22. En second lieu, en se bornant à soutenir qu’il n’existe aucun risque de fuite, alors qu’un tel risque ne figure pas au nombre des conditions à remplir pour que le préfet impose à l’étranger auquel un délai de départ volontaire a été accordé, sur le fondement de l’article L. 721-7 du code de l’entrée et du séjour des étrangers et du droit d’asile, de se présenter aux services de police pour y indiquer ses diligences dans la préparation de son départ, les requérants ne justifient pas que les mesures en cause présentent un caractère excessif ou disproportionné eu égard aux objectifs poursuivis.
Sur les conclusions aux fins d’injonction et d’astreinte :
23. Le présent jugement de rejet, n’impliquant aucune mesure d’exécution, les conclusions aux fins d’injonctions des requêtes ne peuvent qu’être rejetées.
Sur les frais liés au litige :
24. Les dispositions de l’article L. 761-1 du code de justice administrative font obstacle à ce que soit mis à la charge de l’État, qui n’est pas la partie perdante dans la présente instance, le versement des sommes que M. et Mme A demandent au titre des frais exposés et non compris dans les dépens.
25. Il résulte de tout ce qui précède que les requêtes de M. et Mme A doivent être rejetées.
D É C I D E :
Article 1er : Les requêtes enregistrées sous les numéros 2201579 et 2201580 de M. et Mme A sont rejetées.

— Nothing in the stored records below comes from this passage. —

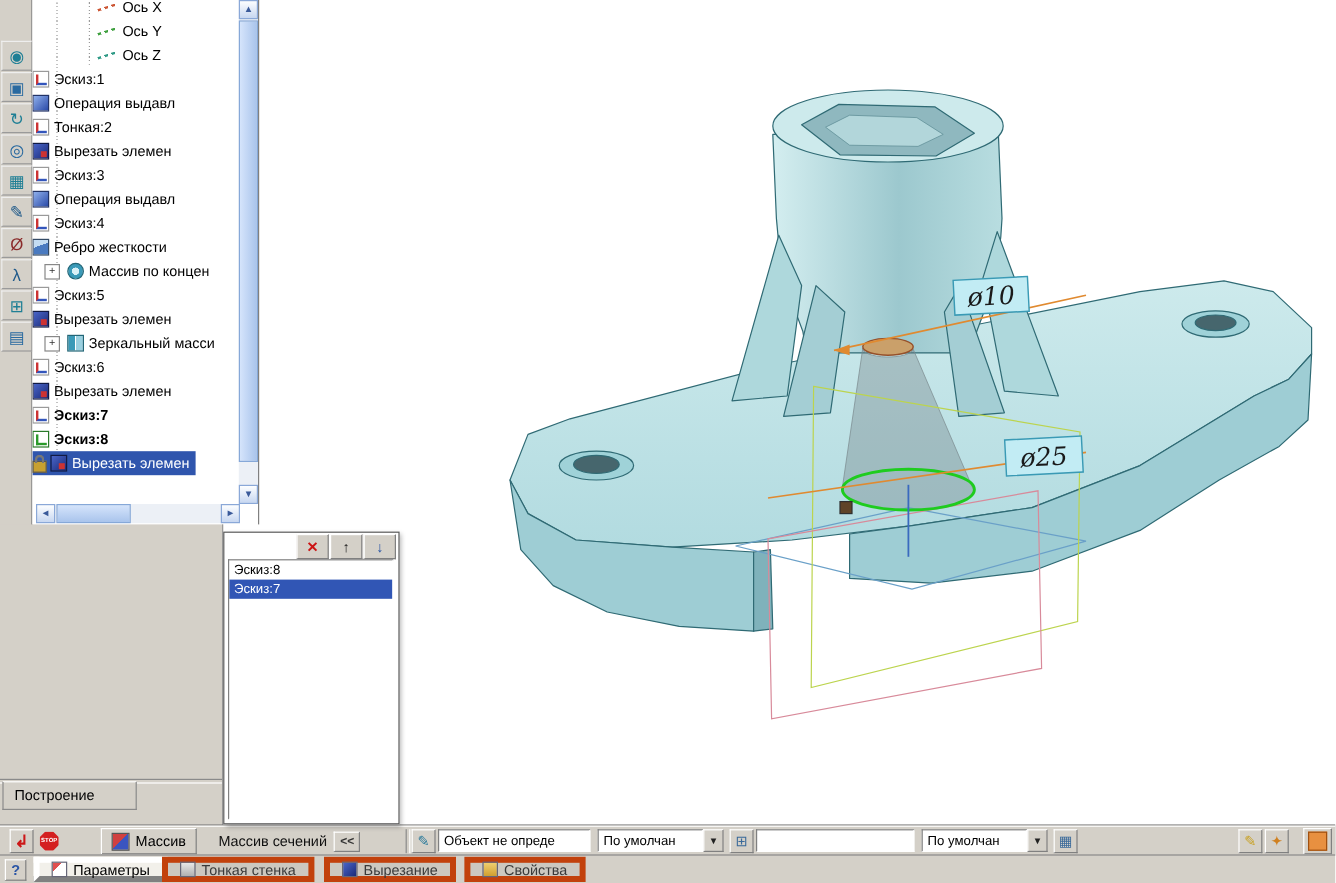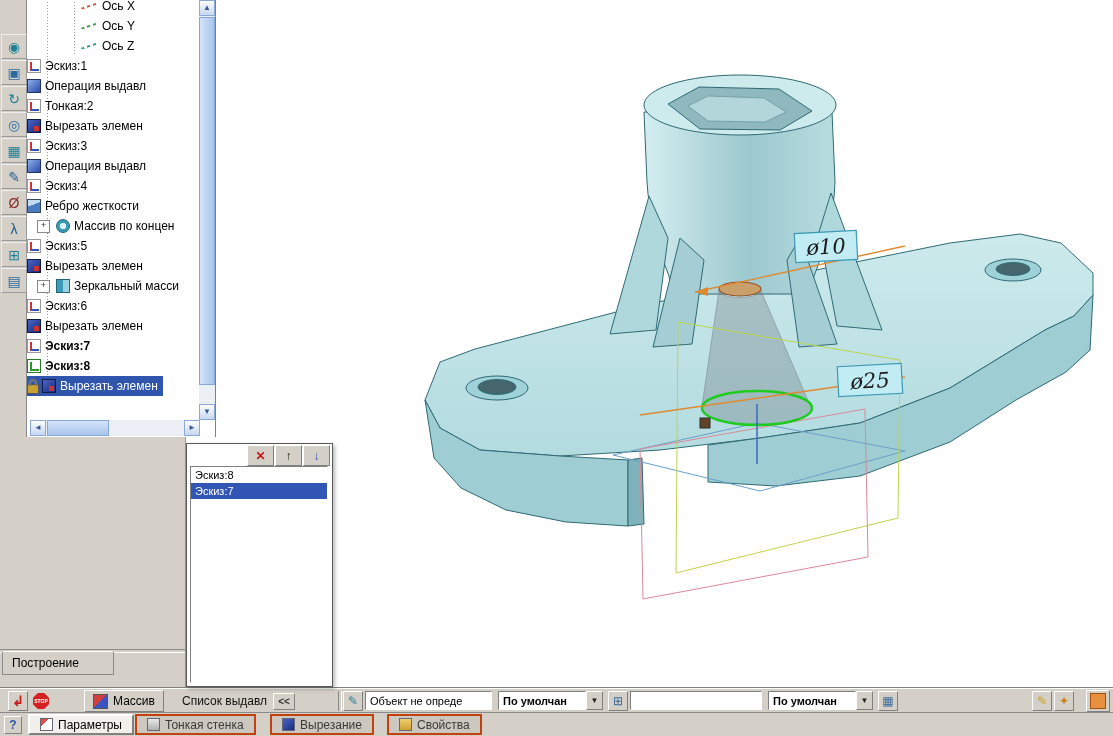--- a/index.html
+++ b/index.html
@@ -72,30 +72,30 @@
   .pb-create{left:8px;top:2px;width:20px;height:20px;display:flex;align-items:center;justify-content:center;color:#cc1818;font-weight:bold;font-size:14px;}
   .pb-stop{left:31px;top:2px;width:20px;height:20px;display:flex;align-items:center;justify-content:center;}
   .stop-octagon{width:16px;height:16px;background:#d42020;clip-path:polygon(30% 0,70% 0,100% 30%,100% 70%,70% 100%,30% 100%,0 70%,0 30%);display:flex;align-items:center;justify-content:center;color:#fff;font-size:5px;font-weight:bold;}
   .pb-sections{left:84px;top:1px;height:22px;display:flex;align-items:center;gap:5px;padding:0 8px;font-size:12px;}
   .pb-sec-icon{width:13px;height:13px;background:linear-gradient(135deg,#d04040 0 48%,#3a55c0 48%);border:1px solid #555;}
   .pb-listlbl{left:182px;top:1px;height:22px;display:flex;align-items:center;gap:6px;font-size:12px;color:#111;}
   .pb-collapse{width:22px;height:17px;display:flex;align-items:center;justify-content:center;font-size:10px;font-weight:bold;color:#333;}
   .pb-sep{left:338px;top:2px;width:2px;height:20px;border-left:1px solid #8a8a8a;border-right:1px solid #fff;}
   .pb-icon-btn{width:20px;height:20px;top:2px;display:flex;align-items:center;justify-content:center;font-size:12px;}
   .pb-field{top:2px;height:19px;font-size:11px;display:flex;align-items:center;padding:0 4px;white-space:nowrap;overflow:hidden;}
-  .combo{top:2px;height:35px;display:flex;font-weight:bold;}
+  .combo{top:2px;height:35px;display:flex;}
   .combo-text{width:88px;height:19px;font-size:11px;display:flex;align-items:center;padding:0 4px;white-space:nowrap;overflow:hidden;box-sizing:border-box;}
   .combo-arrow{width:17px;height:19px;display:flex;align-items:center;justify-content:center;font-size:8px;color:#222;}
   .pb-orange{left:1086px;top:1px;width:24px;height:22px;display:flex;align-items:center;justify-content:center;}
   .orange-sq{width:14px;height:14px;background:#e89040;border:1px solid #a05010;}
 
   
   .tabs-bar{position:absolute;left:0;top:712px;width:1113px;height:24px;background:#d4d0c8;border-top:1px solid #8a8a8a;z-index:30;}
   .help-btn{position:absolute;left:4px;top:3px;width:18px;height:18px;display:flex;align-items:center;justify-content:center;color:#2a55a5;font-weight:bold;font-size:12px;}
-  .btab{position:absolute;top:1px;height:21px;display:flex;align-items:center;gap:5px;padding:0 10px;font-size:12px;color:#3a3a3a;background:#ccc8c0;border:2px solid #c2410c;box-sizing:border-box;cursor:pointer;white-space:nowrap;}
+  .btab{position:absolute;top:1px;height:21px;display:flex;align-items:center;gap:5px;padding:0 10px;font-size:12px;color:#3a3a3a;background:#ccc8c0;border:5px solid #c2410c;box-sizing:border-box;cursor:pointer;white-space:nowrap;}
   .btab.active{background:#f2f0ea;border-color:#fff #808080 #808080 #fff;color:#000;}
   .tabicon{width:13px;height:13px;border:1px solid #667;box-sizing:border-box;flex:0 0 auto;}
   .tabicon.params{background:linear-gradient(135deg,#e05050 0 32%,#fff 32%);}
   .tabicon.thinwall{background:linear-gradient(#e8e8e8,#b0b0b0);}
   .tabicon.cutop{background:linear-gradient(135deg,#4a65c8,#1a2a78);}
   .tabicon.props{background:linear-gradient(#f0d070,#d0a030);}
 
   svg text{font-family:"DejaVu Serif",serif;}
 </style>
 </head>
@@ -334,21 +334,21 @@
       <span>↲</span>
     </div>
     <div class="pb-abs pb-stop">
       <span class="stop-octagon">STOP</span>
     </div>
     <div class="pb-abs btn3d pb-sections">
       <span class="pb-sec-icon"></span>
       <span>Массив</span>
     </div>
     <div class="pb-abs pb-listlbl">
-      <span>Список выдавл</span>
+      <span>Массив сечений</span>
       <span class="btn3d pb-collapse">&lt;&lt;</span>
     </div>
     <div class="pb-abs pb-sep"></div>
     <div class="pb-abs btn3d pb-icon-btn" style="left:343px;color:#2a7a9a;">
       <span>✎</span>
     </div>
     <div class="pb-abs sunken pb-field" style="left:365px;width:127px;">
       <span>Объект не опреде</span>
     </div>
     <div class="pb-abs combo" style="left:498px;">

Article 2 : Le présent jugement sera notifié à Mme E C épouse A, à
M. D A et au préfet du Finistère.
Délibéré après l’audience du 9 juin 2022 à laquelle siégeaient :
M. Descombes, président,
M. Moulinier, premier conseiller,
M. Grondin, premier conseiller.
Rendu public par mise à disposition au greffe le 23 juin 2022.
Le président-rapporteur,
signé
G. B
L’assesseur le plus ancien,
signé
Y. Moulinier
Le greffier,
signé
J-M. Riaud
La République mande et ordonne au préfet du Finistère en ce qui le concerne ou à tous huissiers de justice à ce requis en ce qui concerne les voies de droit commun, contre les parties privées, de pourvoir à l’exécution de la présente décision.